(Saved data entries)
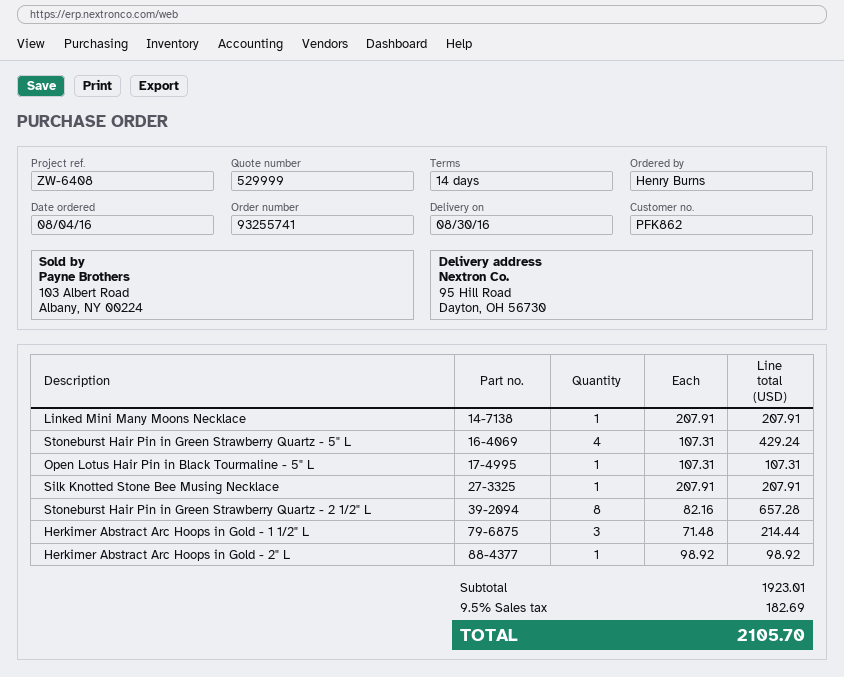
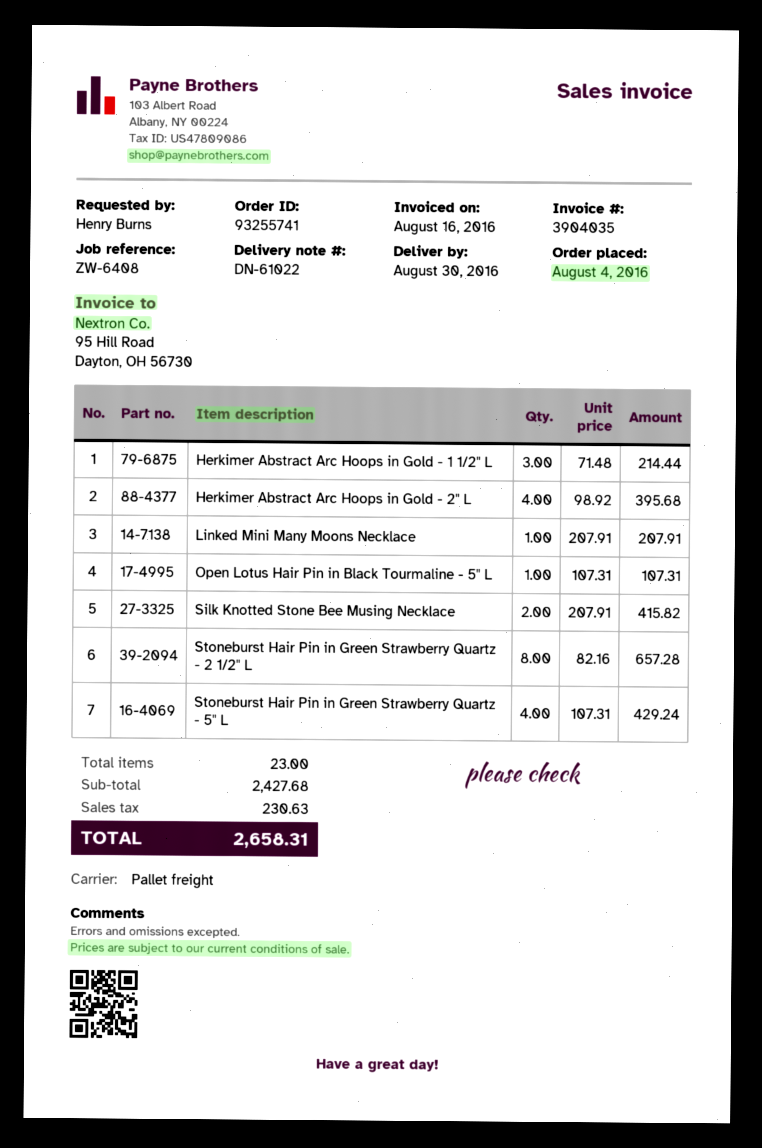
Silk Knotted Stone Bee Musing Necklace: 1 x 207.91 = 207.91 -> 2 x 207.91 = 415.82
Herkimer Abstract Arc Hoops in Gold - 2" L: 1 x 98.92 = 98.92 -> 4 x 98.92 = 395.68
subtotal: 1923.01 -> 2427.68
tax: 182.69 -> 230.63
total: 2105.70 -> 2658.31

--

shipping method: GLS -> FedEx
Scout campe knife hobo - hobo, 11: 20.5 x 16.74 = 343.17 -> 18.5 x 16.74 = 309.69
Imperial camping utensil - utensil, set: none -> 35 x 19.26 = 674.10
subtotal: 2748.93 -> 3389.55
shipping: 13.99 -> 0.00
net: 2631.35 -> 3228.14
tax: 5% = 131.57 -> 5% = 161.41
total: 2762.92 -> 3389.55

Exercise prompt ▸ Nothing should appear in the answer except the lines above from the line with "Imperial camping utensil" through the line with "total: 2762.92 -> 3389.55", both included, written out exactly.

Solution to this task ▸
Imperial camping utensil - utensil, set: none -> 35 x 19.26 = 674.10
subtotal: 2748.93 -> 3389.55
shipping: 13.99 -> 0.00
net: 2631.35 -> 3228.14
tax: 5% = 131.57 -> 5% = 161.41
total: 2762.92 -> 3389.55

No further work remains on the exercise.